* **ASSIGNMENT**: What follows is a set of records; restate each one word for word and drop the pictures.

========================================

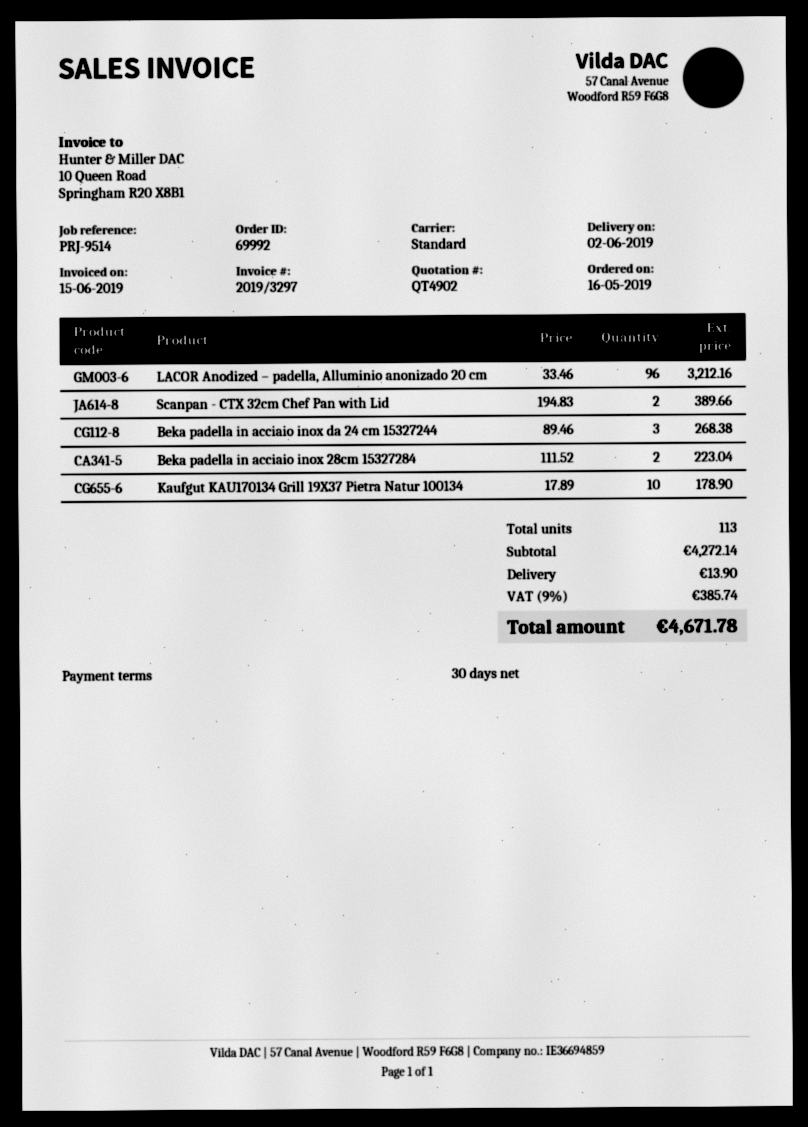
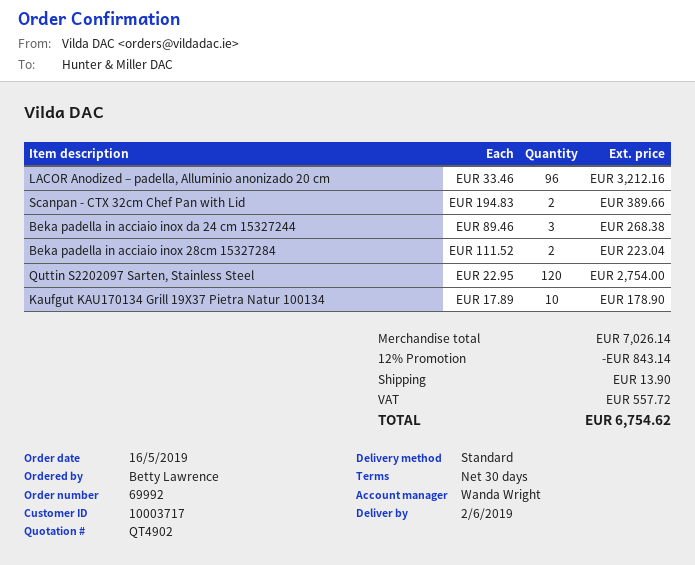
Quttin S2202097 Sarten, Stainless Steel: none -> 120 x 22.95 = 2754.00
subtotal: 4272.14 -> 7026.14
discount: none -> 12% = 843.14
tax: 385.74 -> 557.72
total: 4671.78 -> 6754.62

========================================

* **SOLUTION**:
Quttin S2202097 Sarten, Stainless Steel: none -> 120 x 22.95 = 2754.00
subtotal: 4272.14 -> 7026.14
discount: none -> 12% = 843.14
tax: 385.74 -> 557.72
total: 4671.78 -> 6754.62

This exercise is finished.